Re: Auto-detect and encodings in HTML5

On Jun 2, 2009, at 19:17, Leif Halvard Silli wrote:

> Like several others, your reply do not incorporate the authoring  
> tools perspective that Larry contributed to this thread[1].


The thread started about default in consuming. *Of course* authoring  
tools should use UTF-8 *and declare it* for any new documents.

HTML5 already says: "Authors are encouraged to use UTF-8." http://www.whatwg.org/specs/web-apps/current-work/#charset

On Jun 2, 2009, at 18:54, Ira McDonald wrote:

> I suggest that claiming conformance to HTML5 means that you MUST  
> always
> supply an explicit charset declaration on the Content-Type line - no  
> confusion
> at all for older browsers and content management systems.

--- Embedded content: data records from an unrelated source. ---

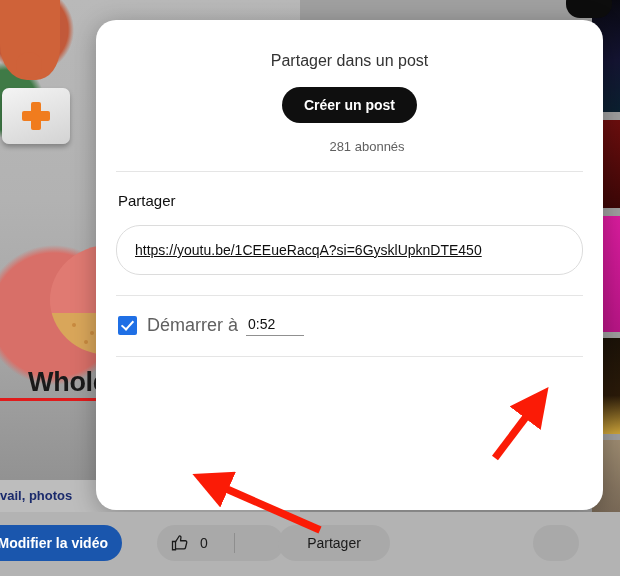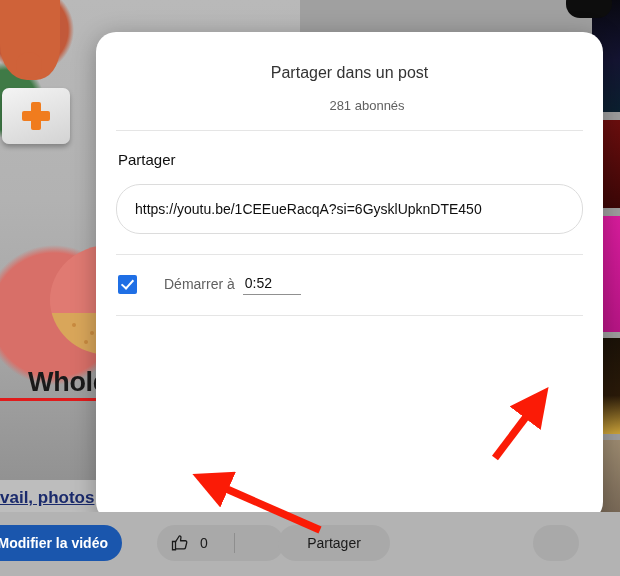--- a/index.html
+++ b/index.html
@@ -171,7 +171,7 @@
   .modal {
     position: absolute;
     left: 96px;
-    top: 32px;
+    top: 20px;
     width: 507px;
     height: 490px;
     background: #ffffff;

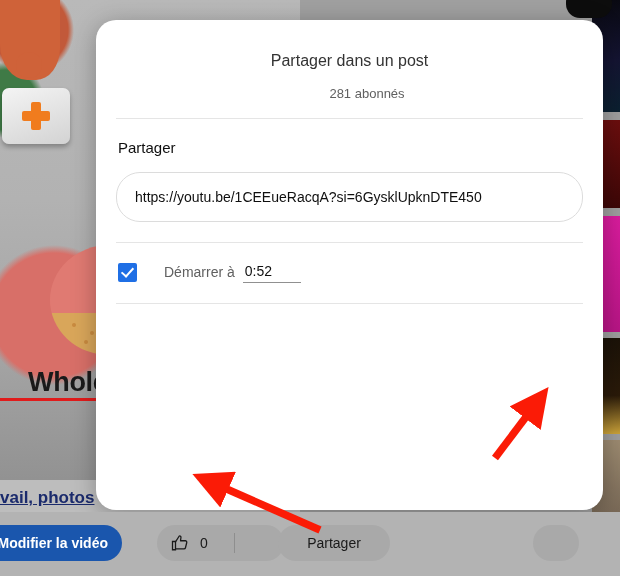--- a/index.html
+++ b/index.html
@@ -475,6 +475,9 @@
 
     <div class="modal-title">Partager dans un post</div>
 
+    <div class="create-post-wrap">
+      <button class="create-post-btn">Créer un post</button>
+    </div>
 
     <div class="subscribers">281 abonnés</div>
 

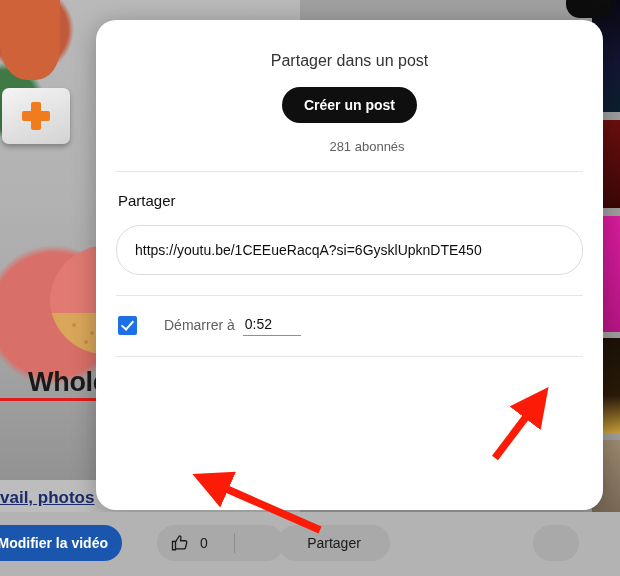--- a/index.html
+++ b/index.html
@@ -274,6 +274,7 @@
     text-overflow: clip;
     white-space: nowrap;
     overflow: hidden;
+    text-decoration: underline;
   }
   .copy-btn {
     background: #1f6fe5;

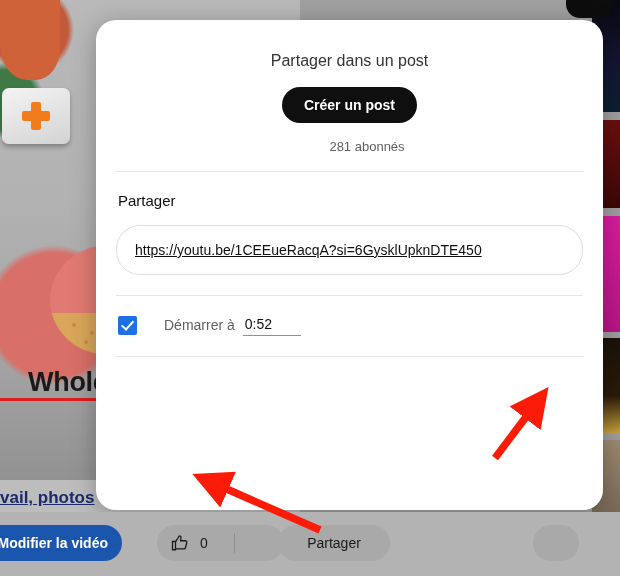--- a/index.html
+++ b/index.html
@@ -322,9 +322,9 @@
     transform: rotate(42deg);
   }
   .start-label {
-    font-size: 14px;
+    font-size: 18px;
     color: #606060;
-    margin-left: 27px;
+    margin-left: 10px;
   }
   .time-field {
     margin-left: 8px;

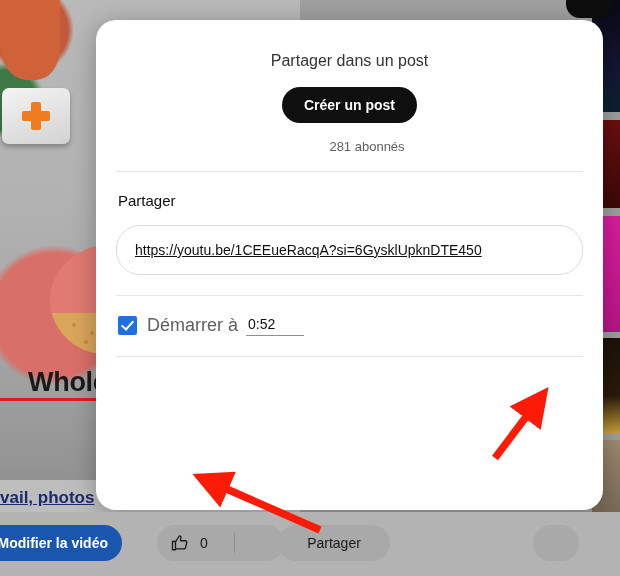--- a/index.html
+++ b/index.html
@@ -136,10 +136,9 @@
     position: absolute;
     left: 0px;
     top: 488px;
-    font-size: 17px;
+    font-size: 13px;
     font-weight: bold;
     color: #1a2a6c;
-    text-decoration: underline;
   }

I've previously argued that conformance should require an explicit  
encoding declaration (BOM counting as explicit declaration). However,  
my suggestion was rejected because there's no real interop issue with  
HTML files that contain only ASCII bytes and it would be inconvenient  
to have to declare the encoding in small ASCII-only test cases.

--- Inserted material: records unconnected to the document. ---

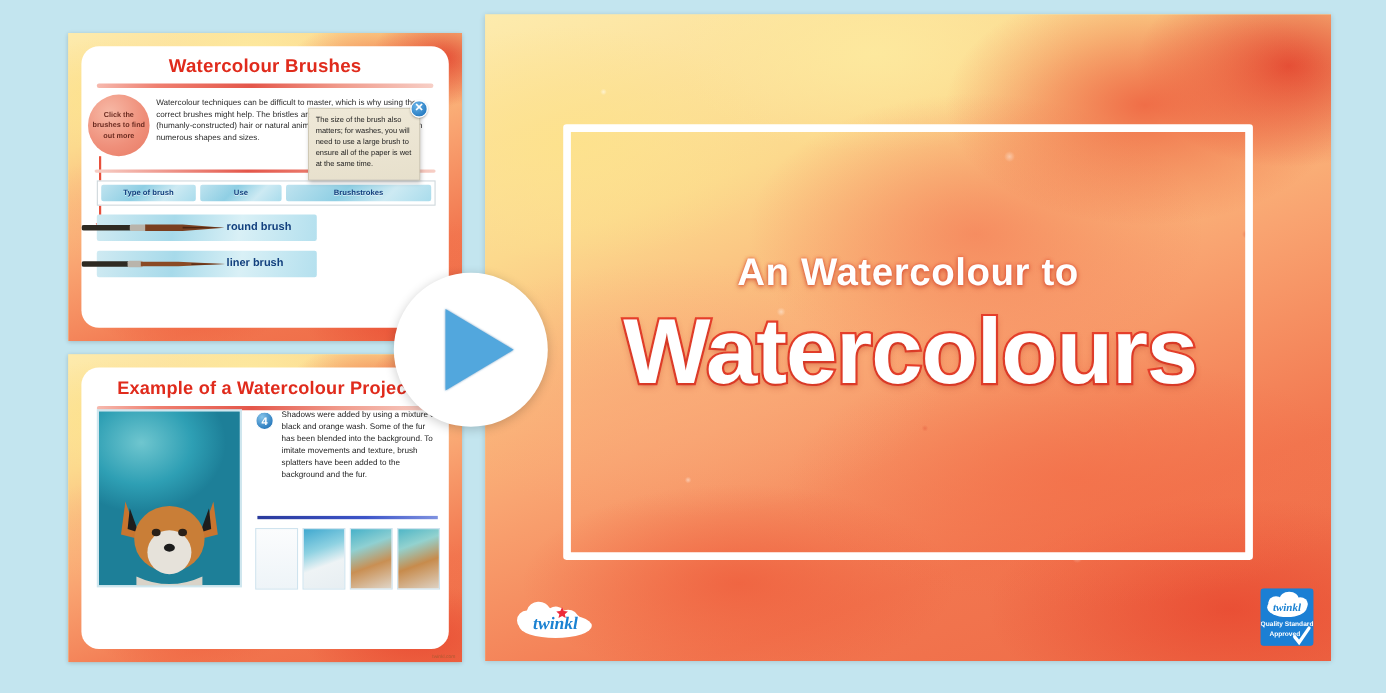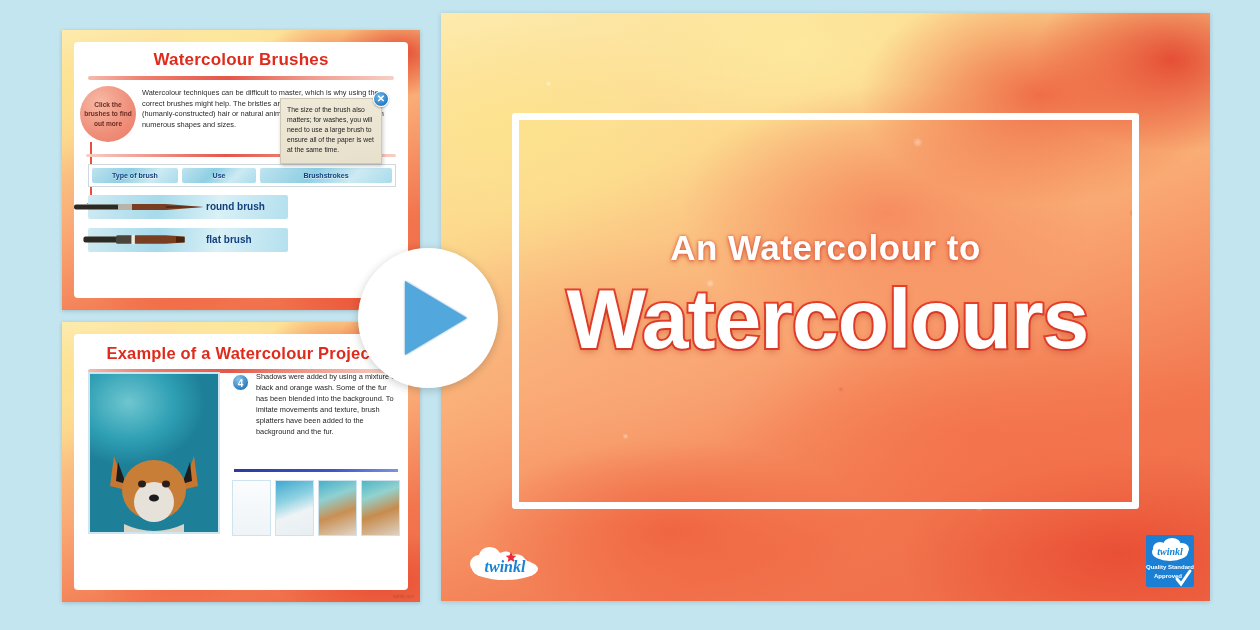--- a/index.html
+++ b/index.html
@@ -51,7 +51,7 @@
 
   .thumb-card {
     position: absolute; left: 12px; top: 12px; right: 12px; bottom: 12px;
-    background: #ffffff; border-radius: 4px; overflow: hidden;
+    background: #ffffff; border-radius: 16px; overflow: hidden;
   }
 
   .slide-title {

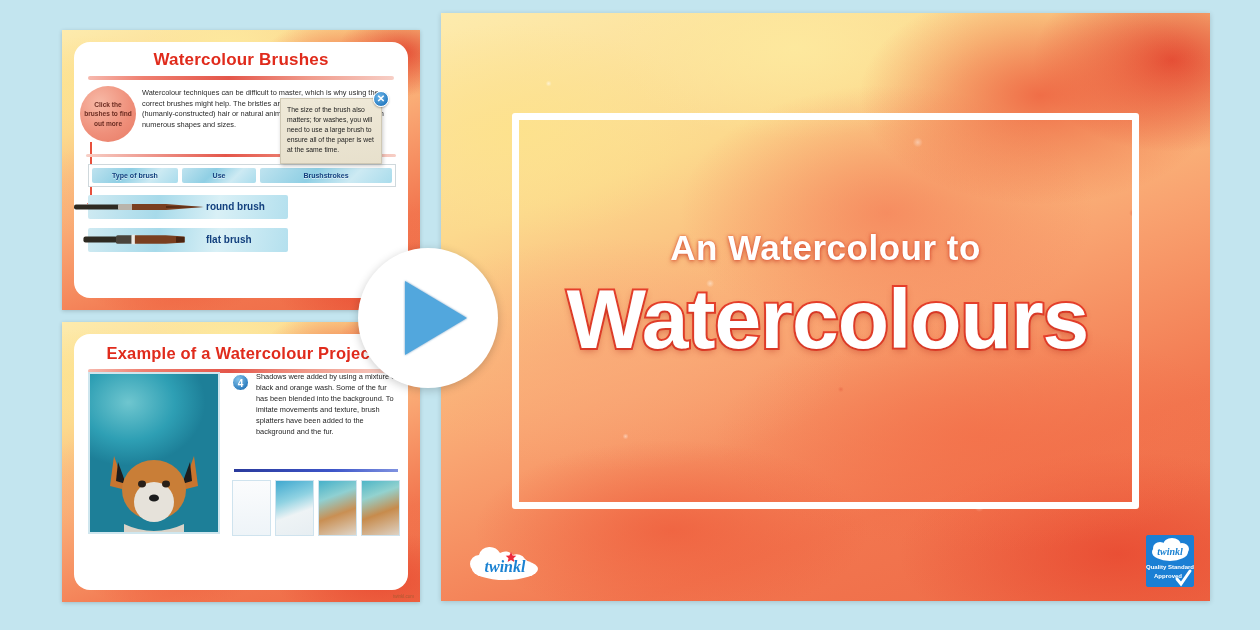--- a/index.html
+++ b/index.html
@@ -260,6 +260,16 @@
           <div class="brush-label">round brush</div>
         </div>
 
+        <div class="brush-row">
+          <div class="brush-swatch"></div>
+          <svg class="brush-img" viewBox="0 0 132 12">
+            <rect x="0" y="3.5" width="44" height="5" rx="2" fill="#2e2a22"></rect>
+            <rect x="42" y="3" width="14" height="6" rx="1.5" fill="#b9b4ab"></rect>
+            <path d="M54 4 H88 L131 6 L88 8 H54 Z" fill="#8a4a24"></path>
+            <path d="M100 5.5 L131 6 L100 6.6 Z" fill="#4b2410"></path>
+          </svg>
+          <div class="brush-label">liner brush</div>
+        </div>
 
         <div class="brush-row">
           <div class="brush-swatch"></div>

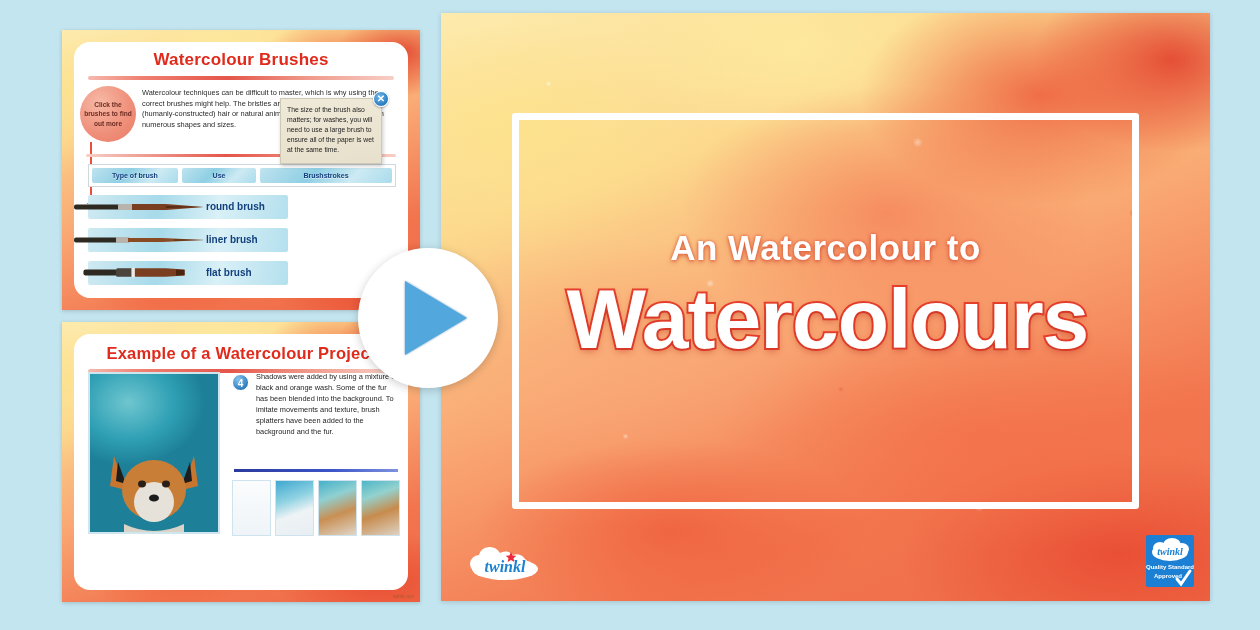--- a/index.html
+++ b/index.html
@@ -271,17 +271,6 @@
           <div class="brush-label">liner brush</div>
         </div>
 
-        <div class="brush-row">
-          <div class="brush-swatch"></div>
-          <svg class="brush-img" viewBox="0 0 132 14">
-            <rect x="0" y="3" width="40" height="7" rx="2.5" fill="#2e2a22"></rect>
-            <rect x="38" y="1.5" width="22" height="10" rx="2" fill="#4a443c"></rect>
-            <rect x="56" y="1" width="6" height="11" rx="1" fill="#ecebe6"></rect>
-            <path d="M60 1.5 H96 L118 3 V10 L96 11.5 H60 Z" fill="#7a3f20"></path>
-            <path d="M108 3.2 L118 3.4 V9.6 L108 9.8 Z" fill="#4b2410"></path>
-          </svg>
-          <div class="brush-label">flat brush</div>
-        </div>
       </div>
 
       <div class="note">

My counter-argument is that it's useful for a validator to whine in  
the ASCII-only case, because the validator user may be testing a CMS  
template that is ASCII-only at the time of testing but gets filled  
with arbitrary content at deployment time.

Anyway, as it stands, HTML5 *requires* the encoding to be declared in  
order for the document to be valid if the byte stream has *non-ASCII*  
bytes. Validator.nu issues an error in that case. Validator.nu issues  
a warning in the ASCII-only case.

Quoting the spec for reference:
> If an HTML document does not start with a BOM, and if its encoding  
> is not explicitly given by Content-Type metadata, then the character  
> encoding used must be an ASCII-compatible character encoding, and,  
> in addition, if that encoding isn't US-ASCII itself, then the  
> encoding must be specified using a meta element with a charset  
> attribute or a meta element in the Encoding declaration state.

http://www.whatwg.org/specs/web-apps/current-work/#charset

On Jun 2, 2009, at 20:27, Geoffrey Sneddon wrote:

> One possibility would be to just say something like, "conforming  
> documents MUST be encoded as UTF-8 and declare themselves to be so".
>
> The biggest problem I see with that is that from an RFC 2119 point  
> of view using UTF-8 isn't required for interoperability (for a  
> start, UAs are required to support Windows-1252 as well).

That's one problem. There are three other issues with making non-UTF-8- 
encodings non-conforming:

  1) Making UTF-16 non-conforming would open up a rathole about  
whether UTF-16 is "more efficient" for "some languages" ignoring the  
proportion of Basic Latin-range characters in markup.

  2) Making GB18030 non-conforming would open up another rathole we'd  
be better off not venturing into.

  3) Making validators whine about non-UTF-8 encodings any more than  
what Validator.nu does now would likely make HTML5 validation so  
annoying for authors who are upgrading existing sites as to make them  
ignore validation and thereby rendering the requirement irrelevant.

Validator.nu warns about 'obscure' encodings where obscure is defined  
as not widely supported based on my investigation of Firefox, IE,  
Opera, Safari, Sun Java and Python. The encodings that are not  
'obscure' are listed in the Encoding popup at http://validator.nu/.

I'd be OK with upgrading the obscure encoding warnings to errors if  
the HTML WG really wants to get deeper into blessing and shunning  
encodings. However, given that UAs will have to support the non- 
obscure encoding far into the future, making them errors would be  
unproductive despite their adverse effects on form submission and the  
query parts of URLs.

-- 
Henri Sivonen
hsivonen@iki.fi
http://hsivonen.iki.fi/

Received on Wednesday, 3 June 2009 07:24:53 UTC